=== TASK PROMPT ===
The answer must be only the lines below from the one holding "text: Project ->" down to the one holding "text: 2017 ->", ends included, printed exactly; please omit all pictures.

=== RECORDS PROVIDED ===
****

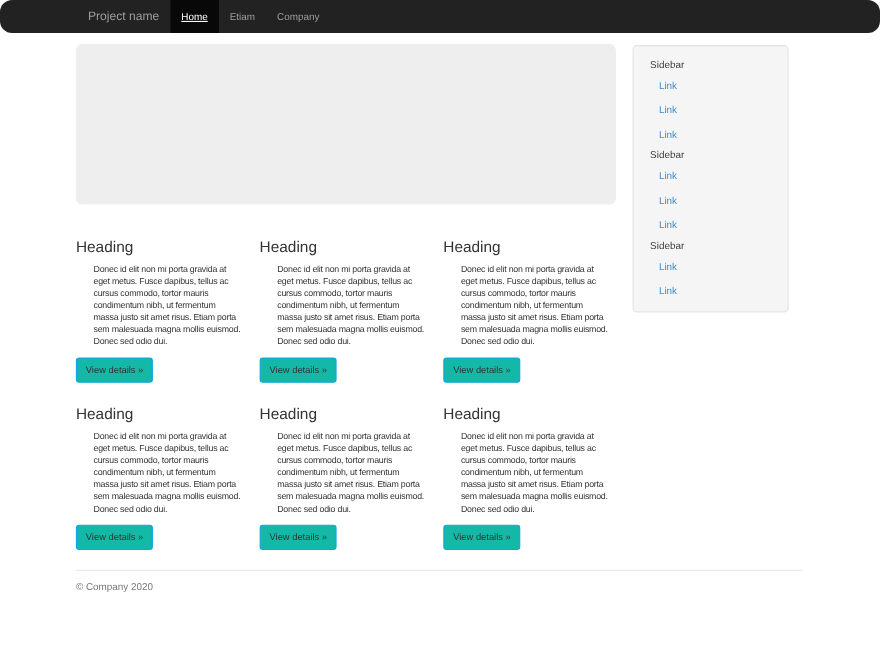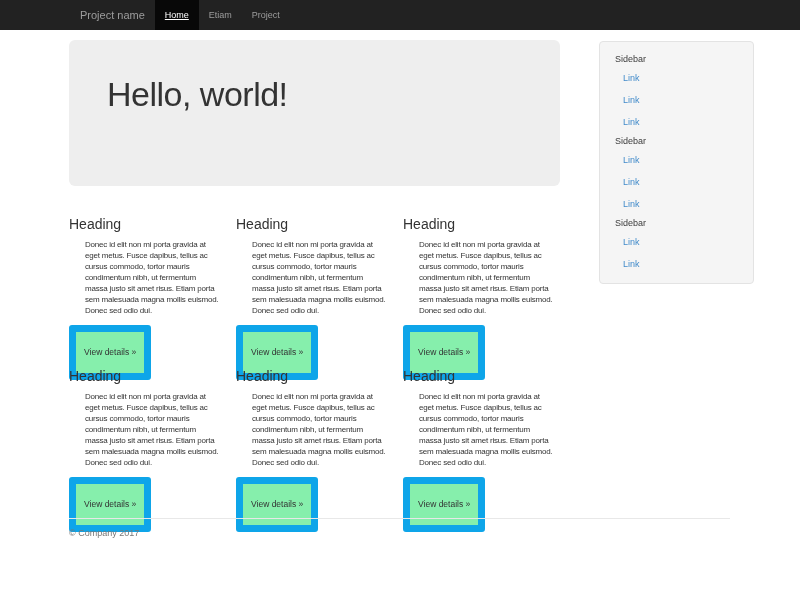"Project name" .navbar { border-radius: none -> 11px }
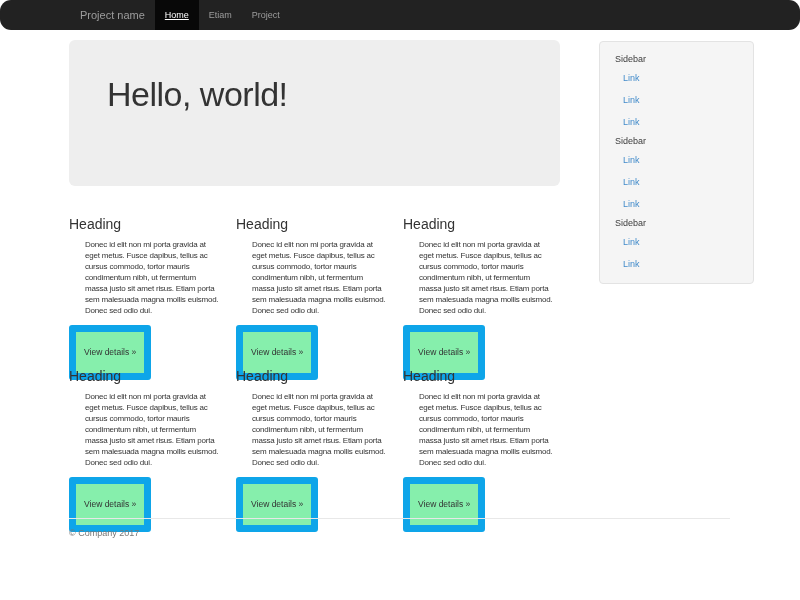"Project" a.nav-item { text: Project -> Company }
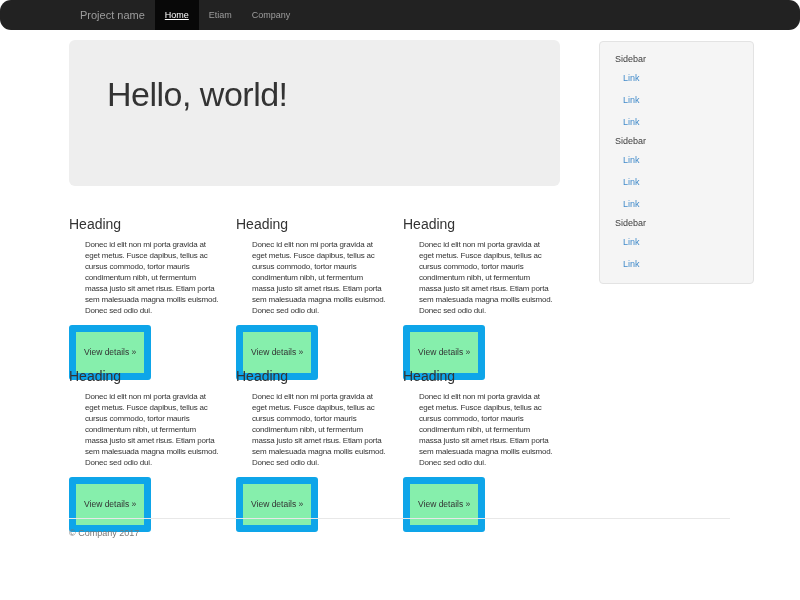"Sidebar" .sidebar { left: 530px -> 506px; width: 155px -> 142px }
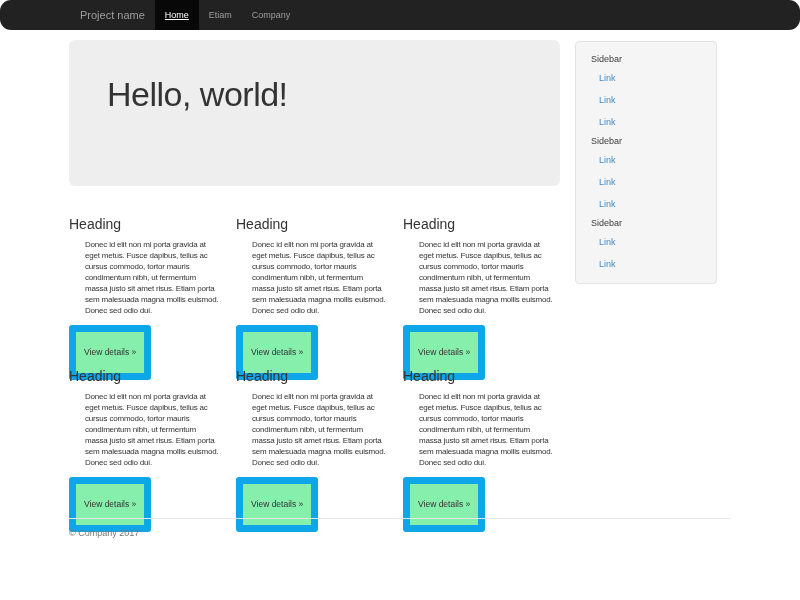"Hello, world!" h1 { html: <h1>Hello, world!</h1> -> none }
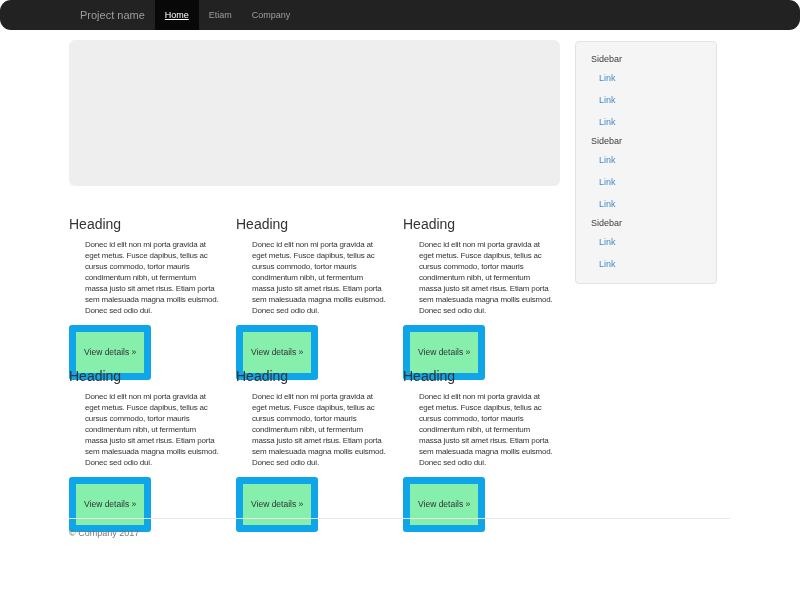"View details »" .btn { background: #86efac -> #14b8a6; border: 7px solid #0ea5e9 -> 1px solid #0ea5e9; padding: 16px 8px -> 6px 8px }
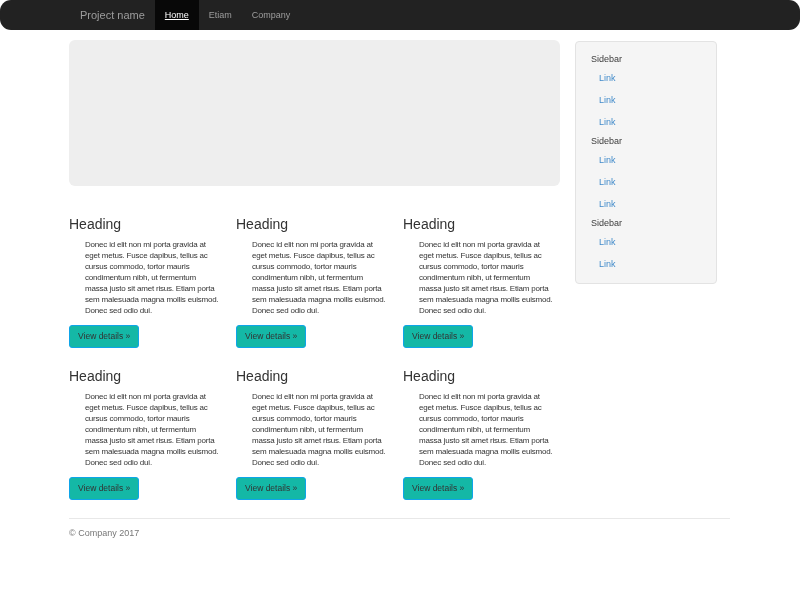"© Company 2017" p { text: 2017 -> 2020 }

****

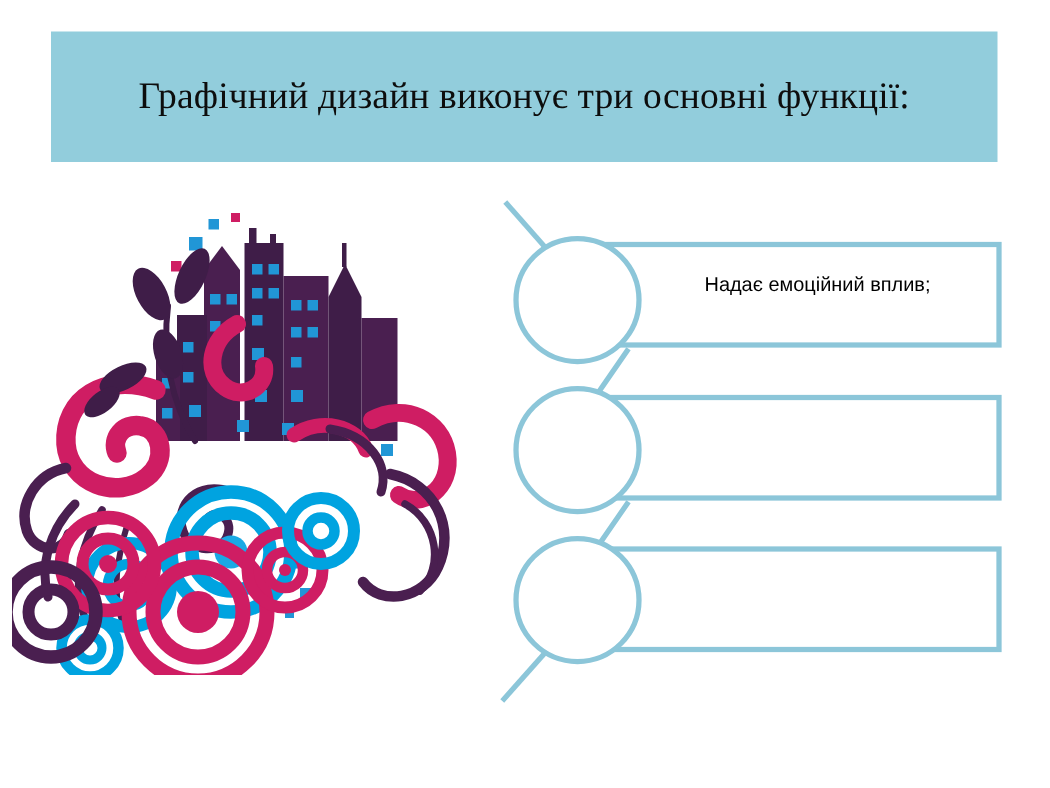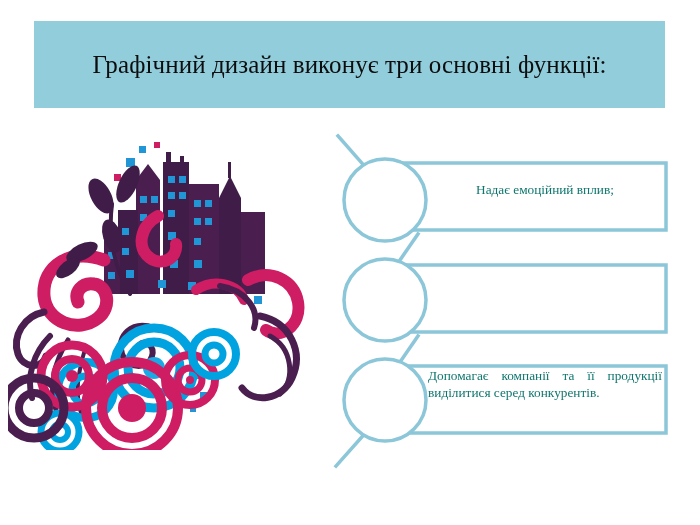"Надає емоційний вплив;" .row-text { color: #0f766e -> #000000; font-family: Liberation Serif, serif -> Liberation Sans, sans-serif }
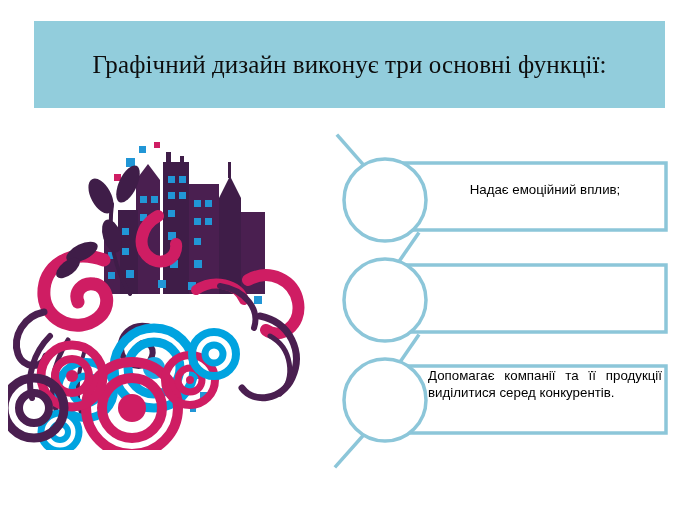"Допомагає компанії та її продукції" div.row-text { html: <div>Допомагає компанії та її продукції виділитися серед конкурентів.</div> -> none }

****

=== ANSWER SPACE ===
"Project" a.nav-item { text: Project -> Company }
"Sidebar" .sidebar { left: 530px -> 506px; width: 155px -> 142px }
"Hello, world!" h1 { html: <h1>Hello, world!</h1> -> none }
"View details »" .btn { background: #86efac -> #14b8a6; border: 7px solid #0ea5e9 -> 1px solid #0ea5e9; padding: 16px 8px -> 6px 8px }
"© Company 2017" p { text: 2017 -> 2020 }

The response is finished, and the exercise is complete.